Le récit de la traque d’Oussama Ben Laden par une unité des forces spéciales américaines…


Une vengeance morale

Note : 3.5 sur 5.

Connue pour son « Point Break », puis pour son triomphe mondial avec « Démineurs », Kathryn Bigelow rempile chez l’armée des États-Unis pour un bras de fer de l’ombre. L’Occident est impuissante face au « mal » et les événements qui se sont succédé à partir du 11 septembre 2001 n’ont fait qu’alimenter cette obstination ravageuse pour non pas rétablir la justice, mais pour se faire justice. La différence est subtile lorsque l’on en parle, mais remise dans son contexte, il est tout à fait cohérent de comprendre cette détermination aveugle, quasi-intuitive pendante près de dix ans.

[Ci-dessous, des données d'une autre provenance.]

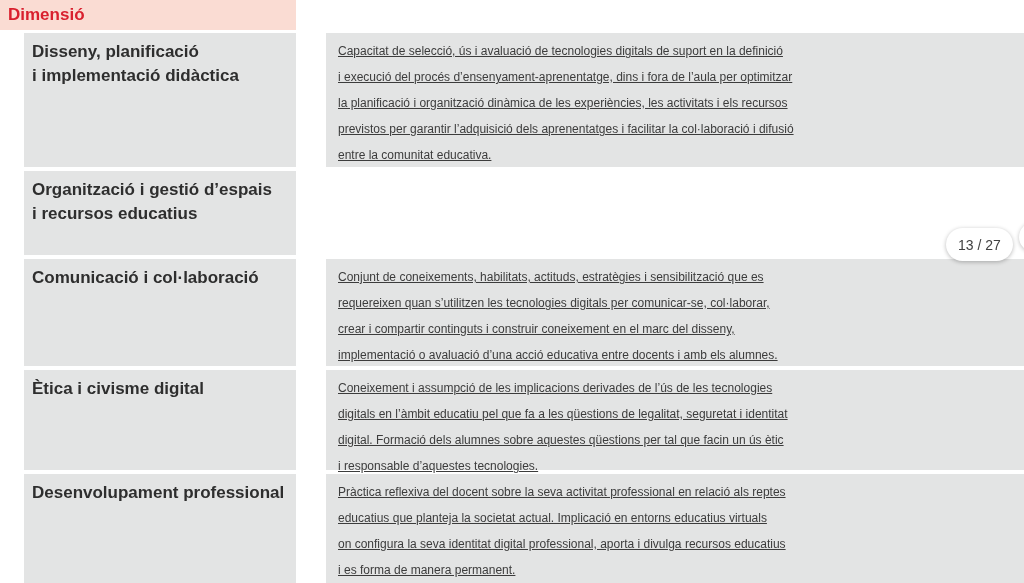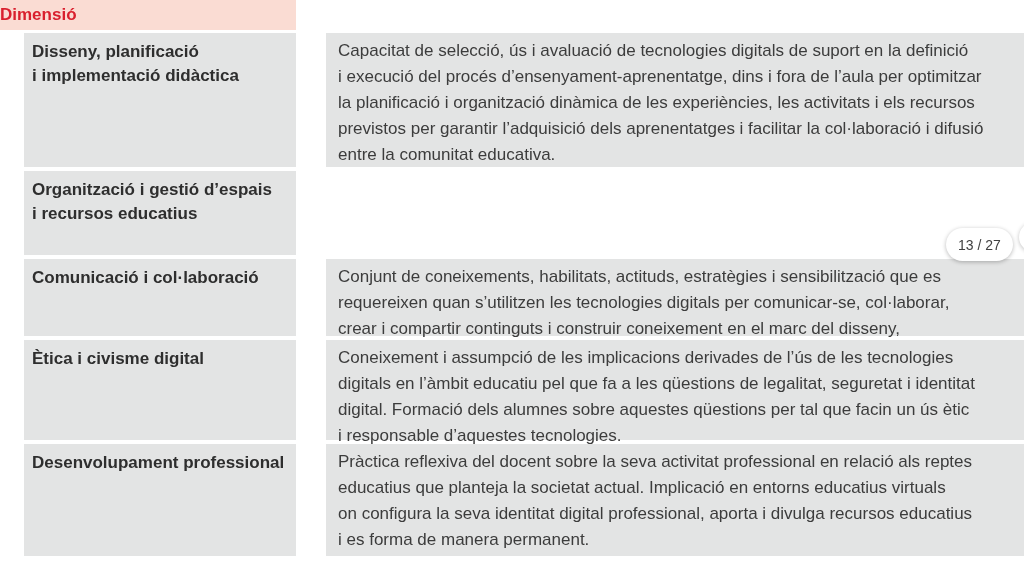"Dimensió" .thead .col1 { padding-left: none -> 8px }
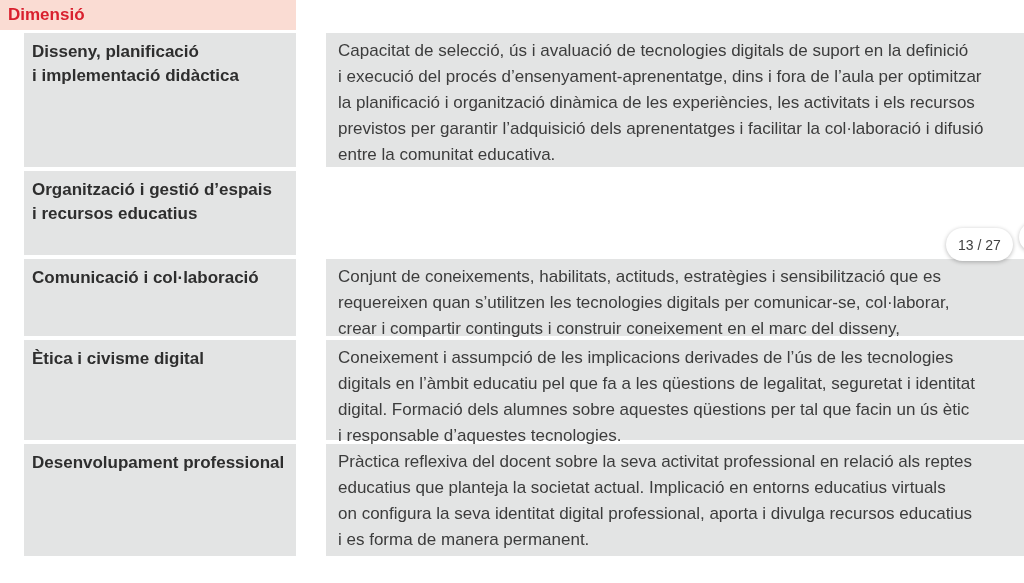"Capacitat de selecció, ús i" .desc-cell { font-size: 17px -> 12px; text-decoration: none -> underline }
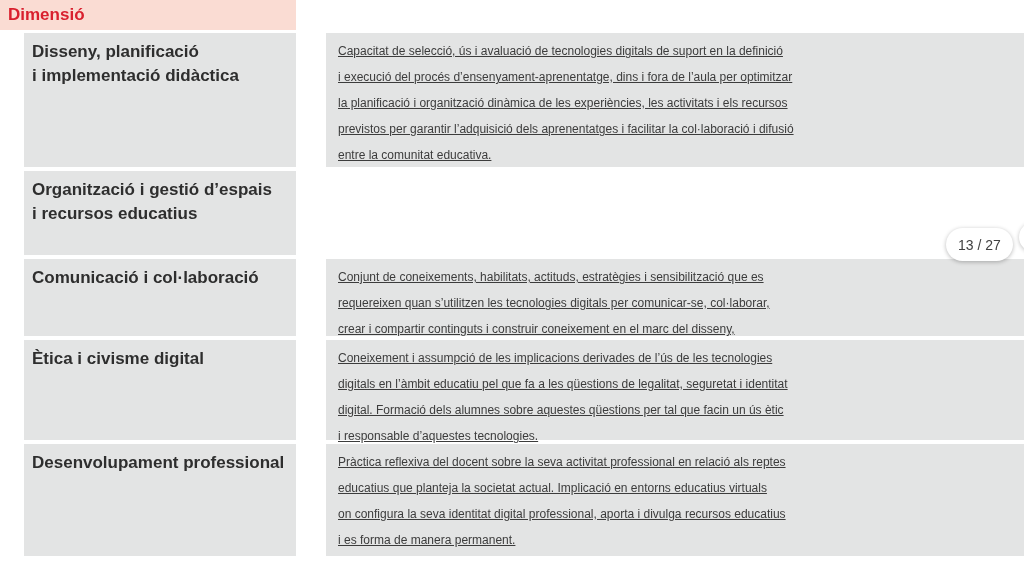"Comunicació i col·laboració" .h107 { height: 77px -> 107px }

D’entrée de jeu, on nous isole dans le plus grand secret, où la violence et la torture font le cœur du métier de la CIA. La traque pour débusquer Oussama Ben Laden nous est montrée comme fastidieuse. La superpuissance de persuasion ne suffit évidemment pas à résoudre le problème majeur du début du XXIème siècle. L’anti-terrorisme prend ainsi plus d’ampleur, en nous plongeant dans ces lieux publics, banals et qui semblent calme à vue d’œil. Mais l’orage continue de s’abattre dans le quotidien. C’est pourquoi la mise en scène prend un air de documentaire, un travail rigoureux du scénariste-journaliste Mark Boal. Les grandes étapes de cette chasse à l’homme sont discutées autour de la hiérarchie américaine, avec tous les désaccords qui les accompagnent.

C’est donc à travers le portrait féminin de Maya (Jessica Chastain), qu’on tente de chercher l’ultime vérité dans ce récit empreint de réalisme. Elle se dresse ainsi contre ces hommes musclés ou entêtés dans leur foi, abusée par la violence et ce sentiment d’impuissance face au fantôme chassé. On se place alors subtilement entre deux points de vue, où la réalisatrice fait confiance à son public pour juger des faits. La perspective du mal et des méthodes engagées chez les agents américains sont traitées à l’état brut, sans que l’on puisse y discerner une morale d’état. Du patriotisme ? Le récit s’en détache partiellement afin que l’étude puisse pleinement profiter à nos yeux, nos oreilles et notre nostalgie.

À l’image d’une épopée mythologique, « Zero Dark Thirty » déploie ses arguments avec une construction narrative très psychologique. Maya devient ainsi l’ambassadrice d’un jeu qui peut heurter la sensibilité de certains. Comme contre l’industrie hollywoodienne, ce personnage tient tête à un système qui emploie à contenir ses clichés, au détriment d’une idéologie fortement éprouvée. On ne passe pas à côté de certains clichés de guerre, mais dans le genre romanesque nous serons très peu servis. Ce qui compte, c’est essentiellement la fascination pour cette pseudo-addiction, dont le dénouement reflète clairement le ton que l’on recherche lorsque la vengeance est à considérer avec recul et parcimonie.